■ Directions for this task
Output the entries below unchanged, except for the pictures.

━━━━━━

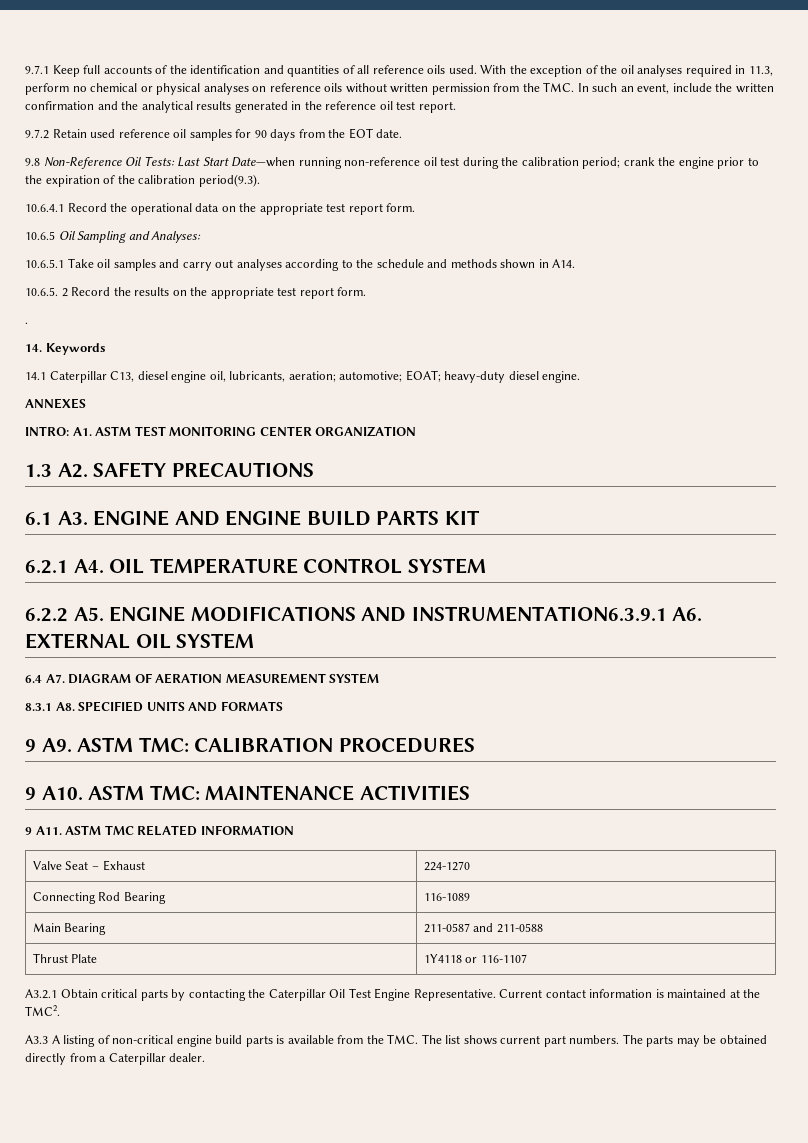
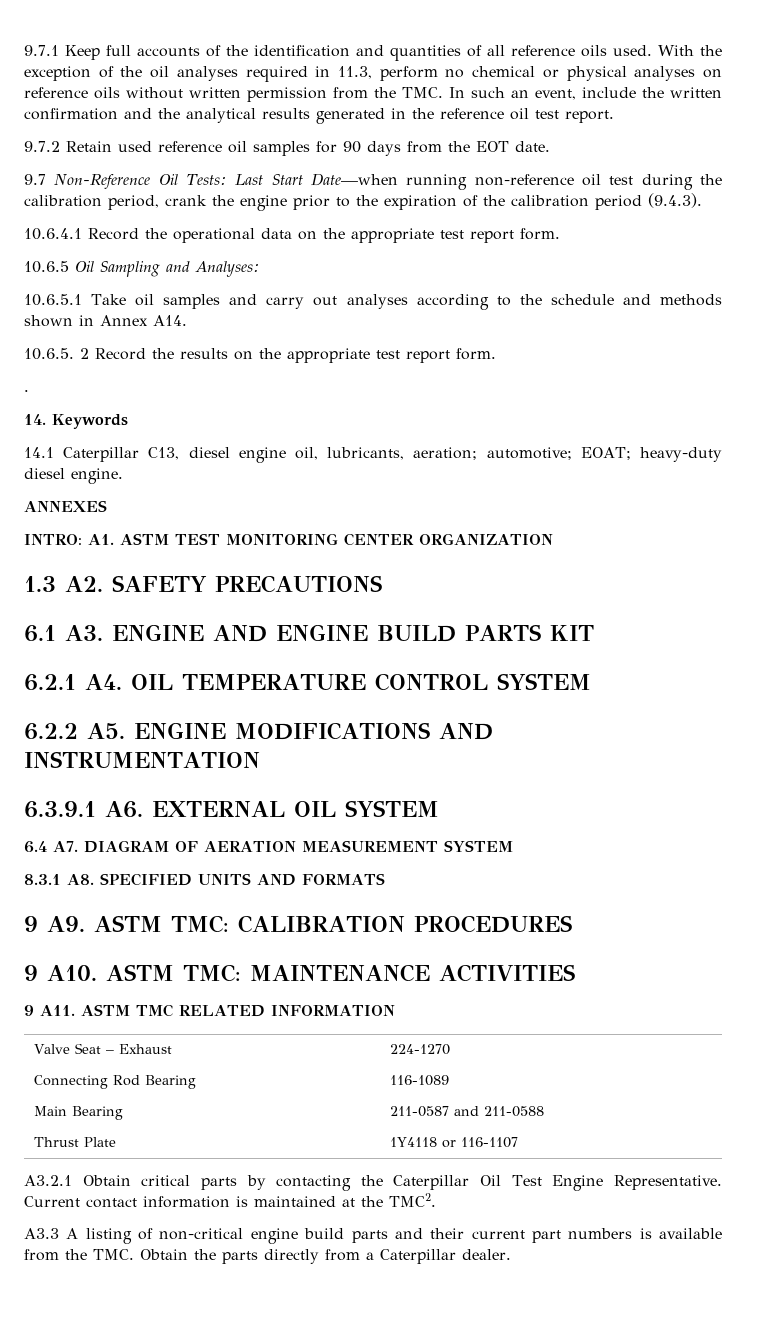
- 9.8 Non-Reference Oil Tests: Last Start Date—when running non-reference oil test during the calibration period; crank the engine prior to the expiration of the calibration period(9.3).
+ 9.7 Non-Reference Oil Tests: Last Start Date—when running non-reference oil test during the calibration period, crank the engine prior to the expiration of the calibration period (9.4.3).
- 10.6.5.1 Take oil samples and carry out analyses according to the schedule and methods shown in A14.
+ 10.6.5.1 Take oil samples and carry out analyses according to the schedule and methods shown in Annex A14.
- 6.2.2 A5. ENGINE MODIFICATIONS AND INSTRUMENTATION6.3.9.1 A6. EXTERNAL OIL SYSTEM
+ 6.2.2 A5. ENGINE MODIFICATIONS AND INSTRUMENTATION
+ 6.3.9.1 A6. EXTERNAL OIL SYSTEM
- A3.3 A listing of non-critical engine build parts is available from the TMC. The list shows current part numbers. The parts may be obtained directly from a Caterpillar dealer.
+ A3.3 A listing of non-critical engine build parts and their current part numbers is available from the TMC. Obtain the parts directly from a Caterpillar dealer.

━━━━━━

■ Solution for this task
- 9.8 Non-Reference Oil Tests: Last Start Date—when running non-reference oil test during the calibration period; crank the engine prior to the expiration of the calibration period(9.3).
+ 9.7 Non-Reference Oil Tests: Last Start Date—when running non-reference oil test during the calibration period, crank the engine prior to the expiration of the calibration period (9.4.3).
- 10.6.5.1 Take oil samples and carry out analyses according to the schedule and methods shown in A14.
+ 10.6.5.1 Take oil samples and carry out analyses according to the schedule and methods shown in Annex A14.
- 6.2.2 A5. ENGINE MODIFICATIONS AND INSTRUMENTATION6.3.9.1 A6. EXTERNAL OIL SYSTEM
+ 6.2.2 A5. ENGINE MODIFICATIONS AND INSTRUMENTATION
+ 6.3.9.1 A6. EXTERNAL OIL SYSTEM
- A3.3 A listing of non-critical engine build parts is available from the TMC. The list shows current part numbers. The parts may be obtained directly from a Caterpillar dealer.
+ A3.3 A listing of non-critical engine build parts and their current part numbers is available from the TMC. Obtain the parts directly from a Caterpillar dealer.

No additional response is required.